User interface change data
↓↓↓

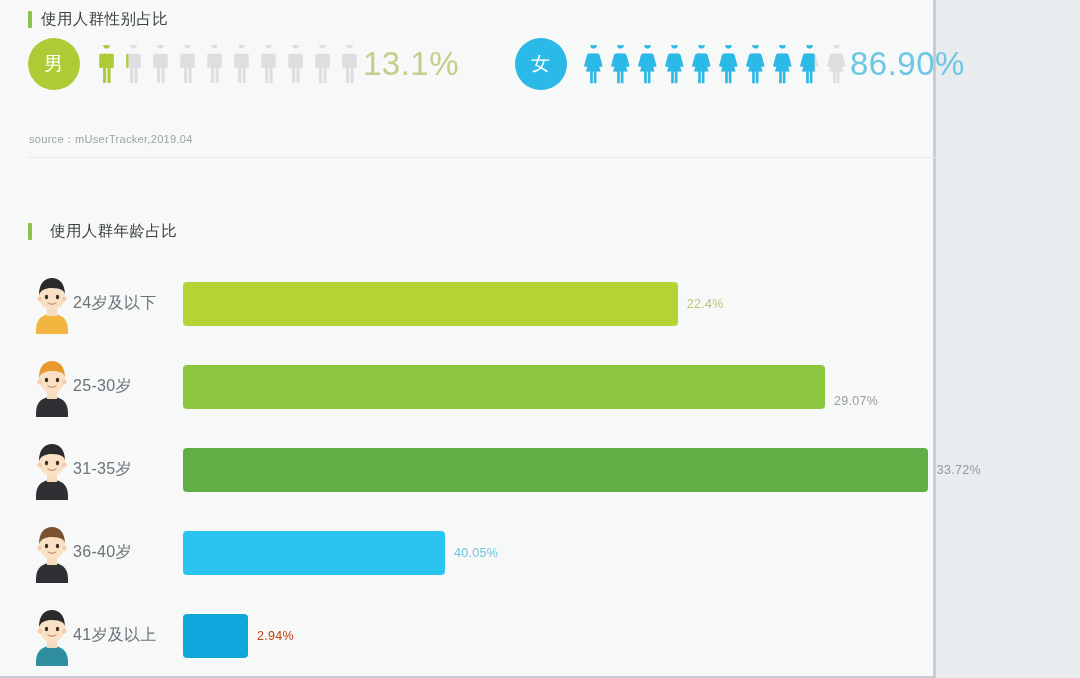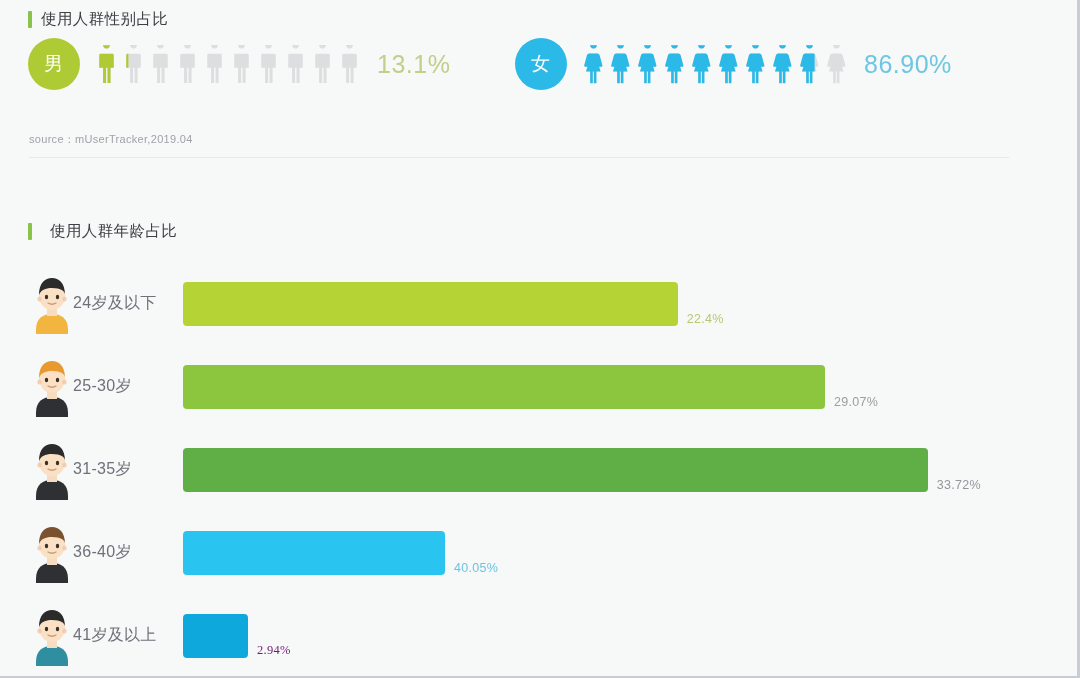--- a/index.html
+++ b/index.html
@@ -11,7 +11,7 @@
   }
   #page {
     position: relative;
-    width: 1080px; height: 678px;
+    width: 936px; height: 678px;
     background: #f7f8f8;
     border-right: 3px solid #c9ccd1;
     border-bottom: 2px solid #c9ccd1;

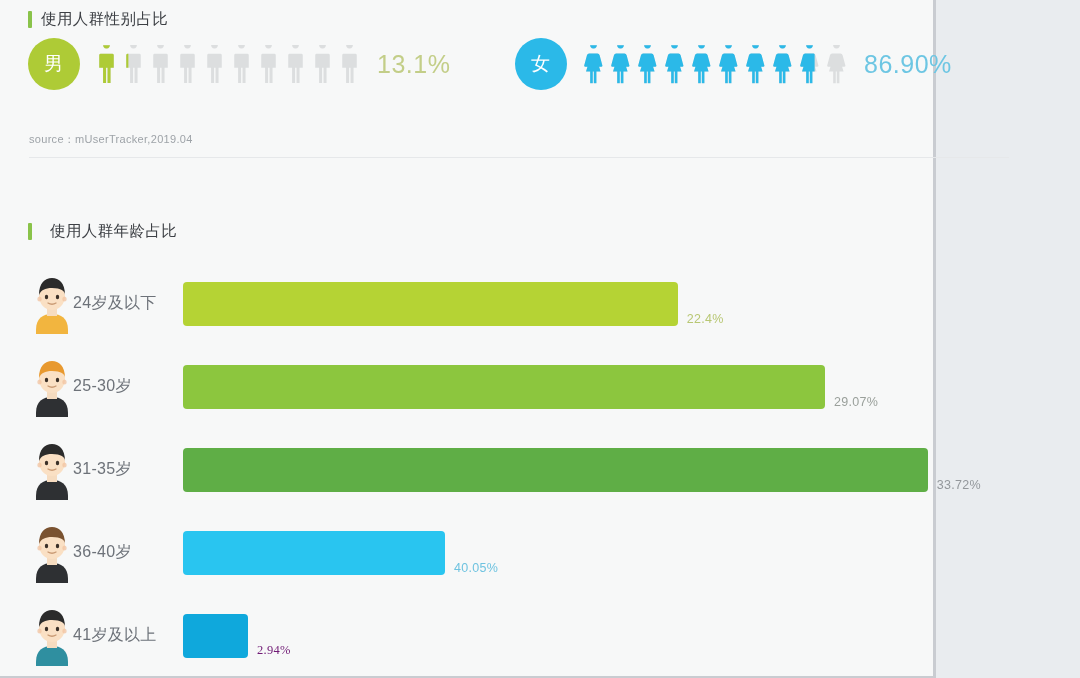--- a/index.html
+++ b/index.html
@@ -58,8 +58,7 @@
   .figure svg { display: block; }
 
   .pct {
-    margin-left: 14px;
-    font-size: 25px;
+    font-size: 33px;
     letter-spacing: 0.5px;
     white-space: nowrap;
     align-self: center;

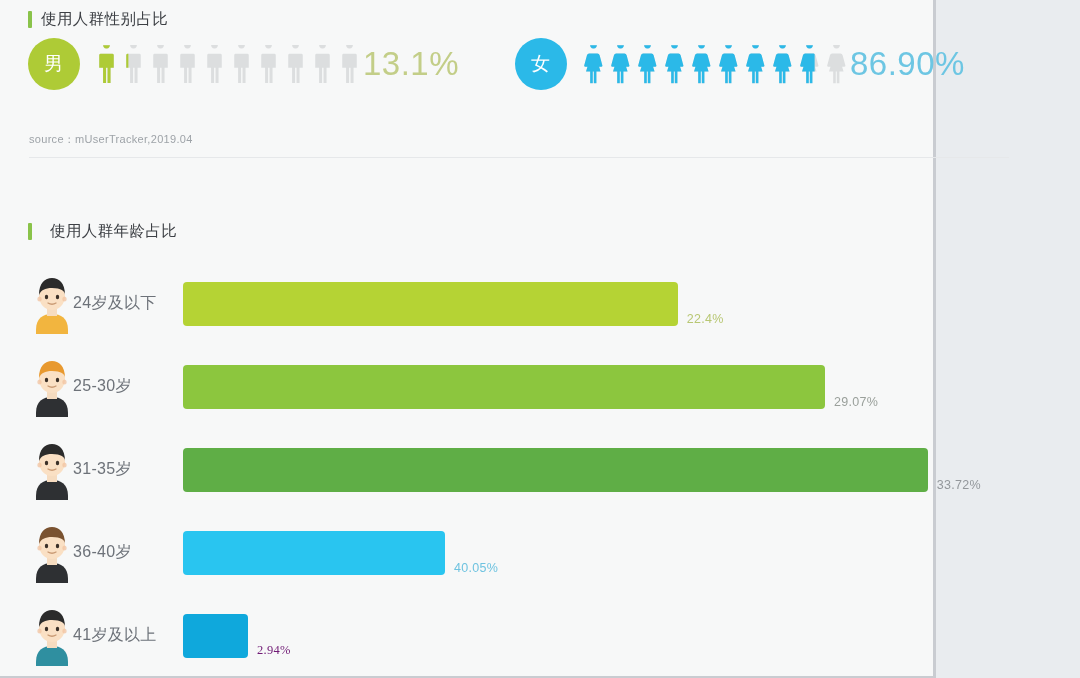--- a/index.html
+++ b/index.html
@@ -113,7 +113,7 @@
     top: 50%;
     transform: translateY(-50%);
     display: flex;
-    align-items: flex-end;
+    align-items: center;
     width: 900px;
     padding-left: 16px;
   }

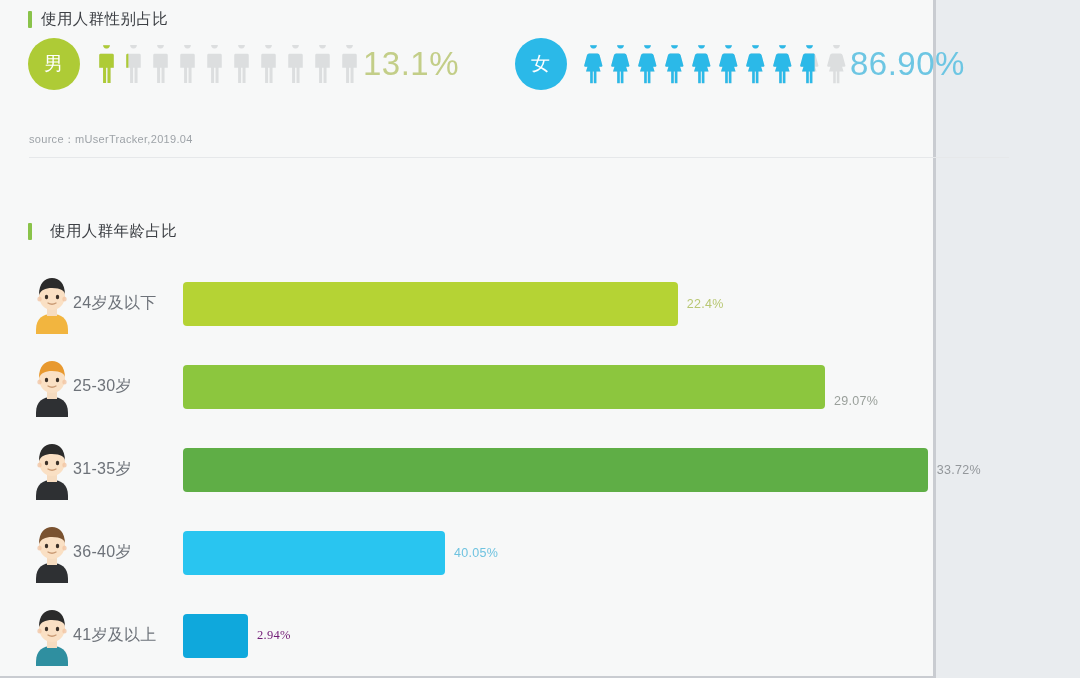--- a/index.html
+++ b/index.html
@@ -474,7 +474,7 @@
         <div class="age-label">41岁及以上</div>
         <div class="bar-track">
           <div class="bar" style="width: 64.932px; background: rgb(15, 168, 220);"></div>
-          <div class="bar-value" style="color: #701a75; font-family: Liberation Serif, serif;">2.94%</div>
+          <div class="bar-value" style="color: #c2410c;">2.94%</div>
         </div>
       </div>
     </div>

↑↑↑

## Task to complete
Set down, word for word, the line that holds "display: flex;" and all lines after it to the end of the entries above, but not the pictures.

## Solution
     display: flex;
-    align-items: flex-end;
+    align-items: center;
     width: 900px;
     padding-left: 16px;
   }

--- a/index.html
+++ b/index.html
@@ -474,7 +474,7 @@
         <div class="age-label">41岁及以上</div>
         <div class="bar-track">
           <div class="bar" style="width: 64.932px; background: rgb(15, 168, 220);"></div>
-          <div class="bar-value" style="color: #701a75; font-family: Liberation Serif, serif;">2.94%</div>
+          <div class="bar-value" style="color: #c2410c;">2.94%</div>
         </div>
       </div>
     </div>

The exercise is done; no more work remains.